I refer to Daisy Goodwin’s article in the Sunday Times News Review 4 July titled ‘Scrub Up and Strike Gold’. Daisy was invited to speak to sixth formers about working in the media. I paraphrase what she wrote but, in a nutshell, the girls’ ambitions stretched only so far as bagging a rich husband who could afford to pay for a designer lifestyle. The girls, Daisy says, were bright but simply not interested in using their own intellect to fund their dreams.
Who do we blame for this? Is it our contemporary culture which worships uber rich celebrities which has sent the wrong message out? Is it mothers who have grown tired of working and cannot break through the glass ceiling who are telling their daughters to view marriage as a meal ticket? Is it just gross greed and laziness-let someone else pay instead?
I think it is a combination of all three. When you reverse engineer the concept of celebrity you will find that, in most cases, some kind of talent (singing) or skill (football) has been applied to gain celebrity status. The media doesn’t push this point though and endlessly reports on the fruits of celebritydom instead which are the designers clothes and shoes. New media has also allowed us to peer intimately into the lives of celebrities thereby giving an impression that they are only a hop and a skip away from us.
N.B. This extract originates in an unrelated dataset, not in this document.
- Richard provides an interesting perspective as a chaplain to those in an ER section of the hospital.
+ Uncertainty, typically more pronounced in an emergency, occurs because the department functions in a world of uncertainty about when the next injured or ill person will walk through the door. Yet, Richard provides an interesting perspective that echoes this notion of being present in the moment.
I have heard mothers telling their daughters to marry footballers. These mothers are inevitably ones who are finding it hard to make a living. Our society must share the blame too for touting the idea of lazy individualism, as I call it. Others can pay for what ‘she’ wants without her having to put any valuable effort into the process.
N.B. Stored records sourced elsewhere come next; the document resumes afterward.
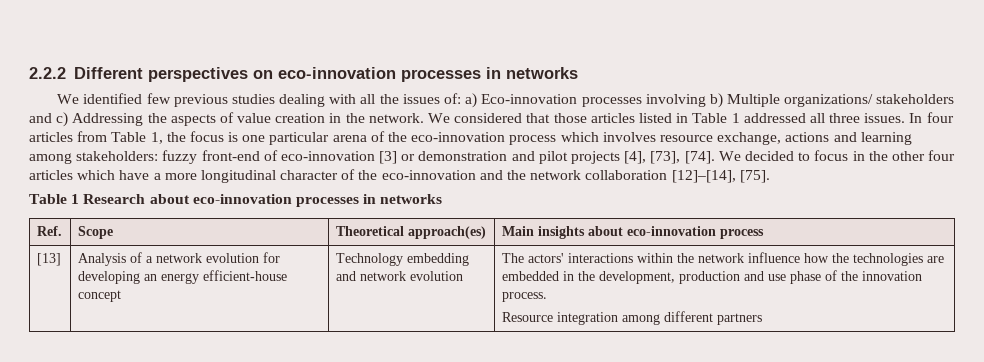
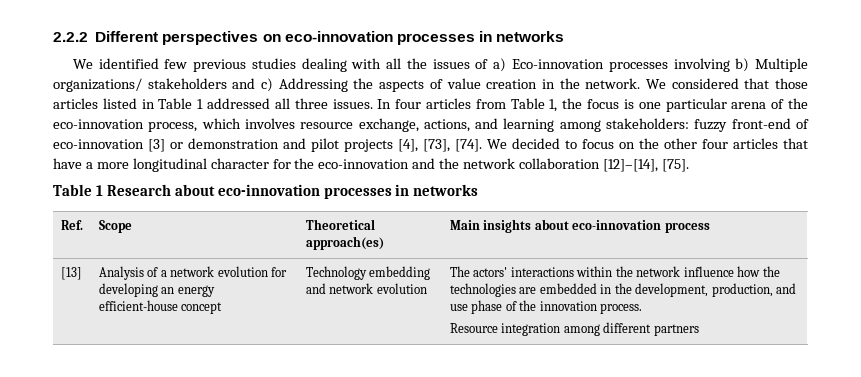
- We identified few previous studies dealing with all the issues of: a) Eco-innovation processes involving b) Multiple organizations/ stakeholders and c) Addressing the aspects of value creation in the network.
+ We identified few previous studies dealing with all the issues of a) Eco-innovation processes involving b) Multiple organizations/ stakeholders and c) Addressing the aspects of value creation in the network.
- In four articles from Table 1, the focus is one particular arena of the eco-innovation process which involves resource exchange, actions and learning among stakeholders: fuzzy front-end of eco-innovation [3] or demonstration and pilot projects [4], [73], [74].
+ In four articles from Table 1, the focus is one particular arena of the eco-innovation process, which involves resource exchange, actions, and learning among stakeholders: fuzzy front-end of eco-innovation [3] or demonstration and pilot projects [4], [73], [74].
- We decided to focus in the other four articles which have a more longitudinal character of the eco-innovation and the network collaboration [12]–[14], [75].
+ We decided to focus on the other four articles that have a more longitudinal character for the eco-innovation and the network collaboration [12]–[14], [75].
- The actors' interactions within the network influence how the technologies are embedded in the development, production and use phase of the innovation process.
+ The actors' interactions within the network influence how the technologies are embedded in the development, production, and use phase of the innovation process.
What worries me the most is the fact that girls such as the ones Daisy met don’t realise that they are selling their futures in return for the hollowness of expensive logos. By marrying a rich man only for his money they will omit to consider whether he has traits that will enhance their lives. There will not be that give and take and healthy compromise which ought to exist in a good marriage. A marriage based on the ability to buy as many interlocked ‘C’ products as possible will never be a fulfilling one. To top it all, as recent high profile divorces have demonstrated, rich men will plead poverty in the divorce courts.